Comunicare la Sostenibilità
La rendicontazione sostenibile
Il tema della sostenibilità è sempre più al centro delle strategie di competitività delle imprese, non più soltanto come un obbligo morale ed etico, ma sempre più come un obbligo giuridico, sia a livello europeo, che nazionale ed internazionale.
L’Unione Europea ha da tempo messo al centro delle sue priorità la sostenibilità, con l’obiettivo di realizzare una transizione verso modelli di crescita economica più responsabili ed attenti alle tematiche ambientali e sociali. A tale scopo, sono stati introdotti nel tempo obblighi e regole in tema di rendicontazione sull’operato delle aziende, non solo da un punto di vista finanziario, ma anche non finanziario. Tali impegni sono rivolti soprattutto alle grandi imprese di interesse pubblico, ma sempre più si stanno indirizzando verso l’inclusione anche delle realtà di medie e piccole dimensioni.
LA RENDICONTAZIONE DI SOSTENIBILITA'
Oggi, la rendicontazione di sostenibilità, nelle sue varie forme, è lo strumento maggiormente utilizzato dalle aziende impegnate attivamente sul fronte della sostenibilità per comunicare a tutti gli stakeholder le loro azioni e le loro performance dal punto di vista dell’impatto economico, ambientale e sociale (ESG).
Le principali tipologie di report di sostenibilità utilizzati sono la Dichiarazione non Finanziaria, ex. Dlgs 254/2016, la Relazione di Impatto ex.

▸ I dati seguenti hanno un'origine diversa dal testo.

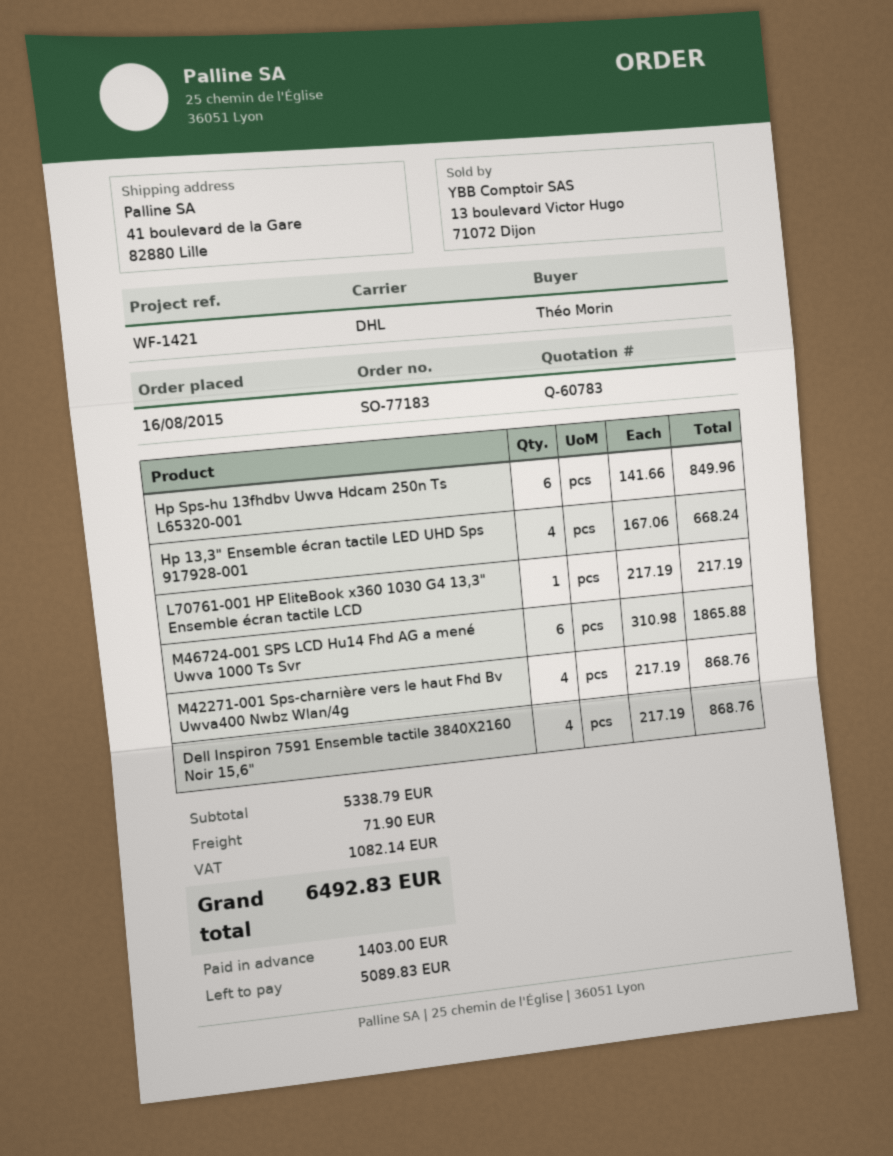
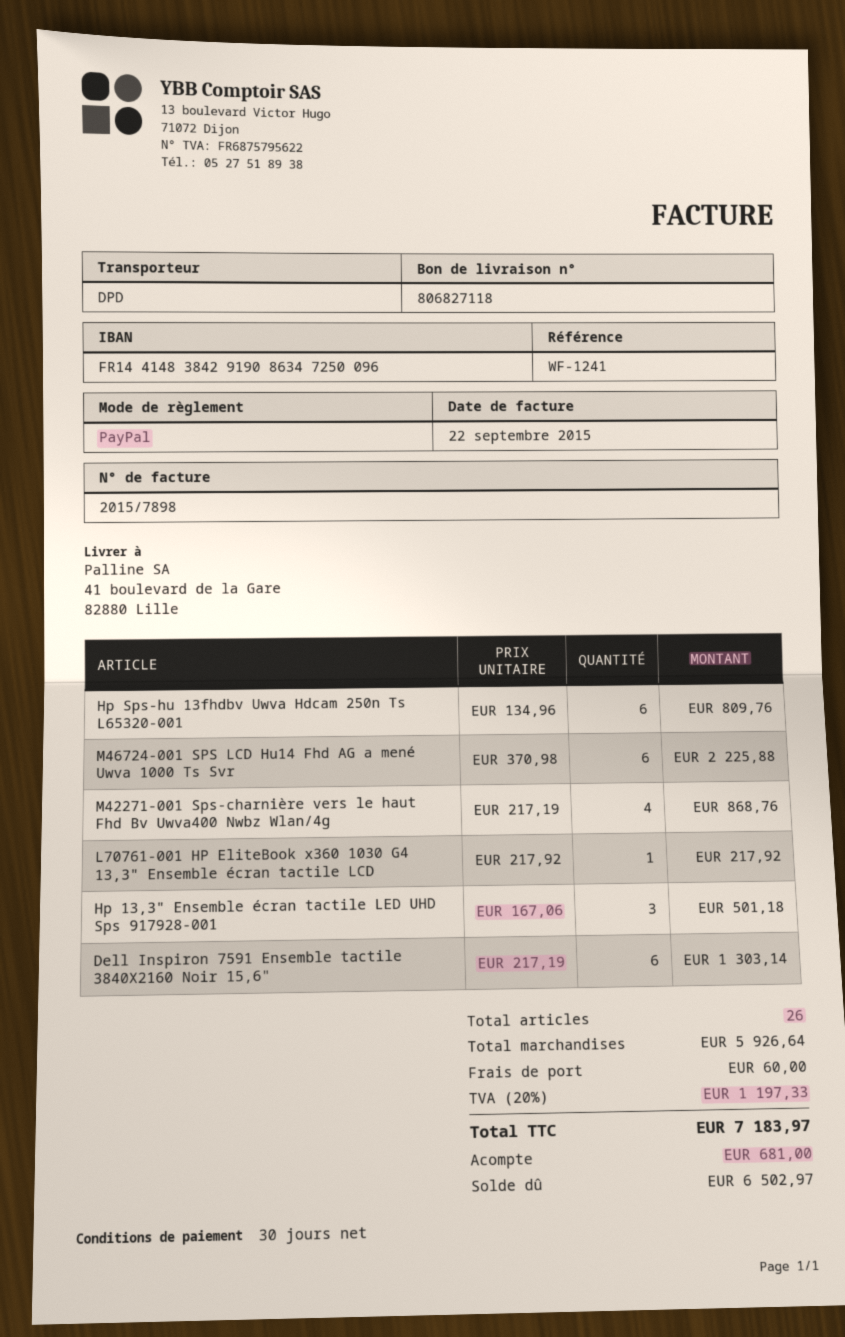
reference: WF-1421 -> WF-1241
shipping method: DHL -> DPD
Hp Sps-hu 13fhdbv Uwva Hdcam 250n Ts L65320-001: 6 x 141.66 = 849.96 -> 6 x 134.96 = 809.76
Hp 13,3" Ensemble écran tactile LED UHD Sps 917928-001: 4 x 167.06 = 668.24 -> 3 x 167.06 = 501.18
L70761-001 HP EliteBook x360 1030 G4 13,3" Ensemble écran tactile LCD: 1 x 217.19 = 217.19 -> 1 x 217.92 = 217.92
M46724-001 SPS LCD Hu14 Fhd AG a mené Uwva 1000 Ts Svr: 6 x 310.98 = 1865.88 -> 6 x 370.98 = 2225.88
Dell Inspiron 7591 Ensemble tactile 3840X2160 Noir 15,6": 4 x 217.19 = 868.76 -> 6 x 217.19 = 1303.14
subtotal: 5338.79 -> 5926.64
shipping: 71.90 -> 60.00
tax: 1082.14 -> 1197.33
total: 6492.83 -> 7183.97
deposit: 1403.00 -> 681.00
balance: 5089.83 -> 6502.97

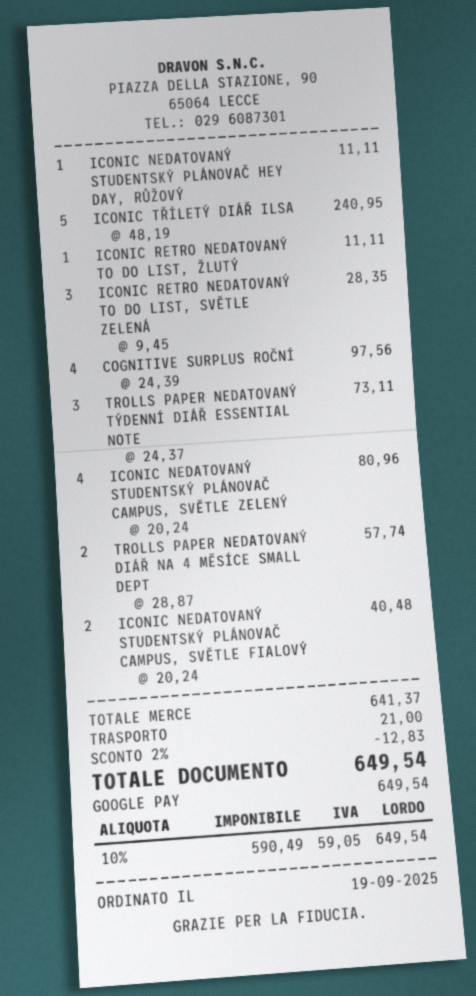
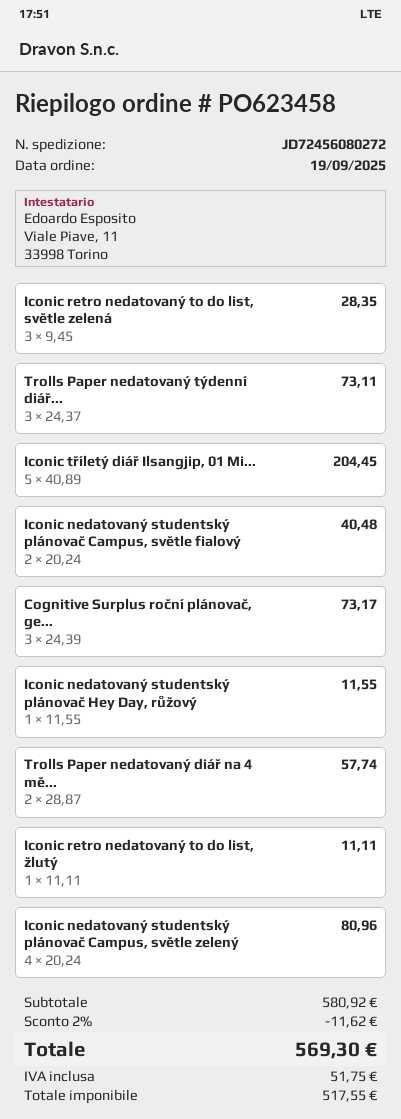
ICONIC NEDATOVANÝ STUDENTSKÝ PLÁNOVAČ HEY DAY, RŮŽOVÝ: 1 x 11.11 = 11.11 -> 1 x 11.55 = 11.55
ICONIC TŘÍLETÝ DIÁŘ ILSA: 5 x 48.19 = 240.95 -> 5 x 40.89 = 204.45
COGNITIVE SURPLUS ROČNÍ: 4 x 24.39 = 97.56 -> 3 x 24.39 = 73.17
subtotal: 641.37 -> 580.92
discount: 2% = 12.83 -> 2% = 11.62
shipping: 21.00 -> none
net: 590.49 -> 517.55
tax: 59.05 -> 51.75
total: 649.54 -> 569.30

L. 208/2015 e il Bilancio di Sostenibilità, i quali hanno sostituito in tutto o in parte altre forme di rendicontazione, come il Report Integrato, disciplinato dall’International Integrated Reporting Council (IIRC), il Bilancio Sociale e il Bilancio Ambientale.
LA DICHIARAZIONE NON FINANZIARIA
In Italia, il Decreto Legislativo n.254 del 2016, ha recepito la Direttiva europea 2014/95/UE, e ha introdotto l’obbligo di redazione e pubblicazione della Dichiarazione non Finanziaria, imponendo alle aziende di interesse pubblico e di grandi dimensioni, ovvero con almeno 40 milioni di fatturato e/o 20 milioni di attivo e 500 dipendenti impiegati nell’esercizio, di includere nei bilanci annuali un rapporto sugli aspetti economici, ambientali e sociali delle loro attività, dettando alcune regole e linee guida sui contenuti specifici e la forma che deve essere adottata per la redazione della Dichiarazione non Finanziaria.
Inizialmente la norma, rivolta alle imprese di interesse pubblico, aveva come principale obiettivo quello di garantire agli investitori una conoscenza puntuale delle performance non finanziarie dell’impresa, per favorire investimenti in imprese considerate virtuose dal punto di vista ambientale e sociale. Nel tempo, in linea con l’orientamento europeo, ha ampliato i suoi obiettivi nella direzione di una maggiore uniformità delle informazioni per un più facile accesso e comprensione a tutti gli stakeholder, aumentandone la trasparenza e la comparabilità.
Recentemente, il Parlamento Europeo ha adottato una nuova Direttiva, la Corporate Sustainability Reporting Directive del 2021, la quale ha introdotto alcune novità riguardo la rendicontazione di sostenibilità.
Tra le novità introdotte, la più importante è l’estensione dell’obbligo di rendicontazione non finanziaria a tutte le imprese di interesse pubblico (escluse le microimprese quotate) e le PMI, anche non quotate, ma con 40 milioni di fatturato e/o 20 milioni di attivo e 250 dipendenti impiegati nell’esercizio, con obbligo di rendicontazione per l’anno 2025 e deposito della relazione nel 2026.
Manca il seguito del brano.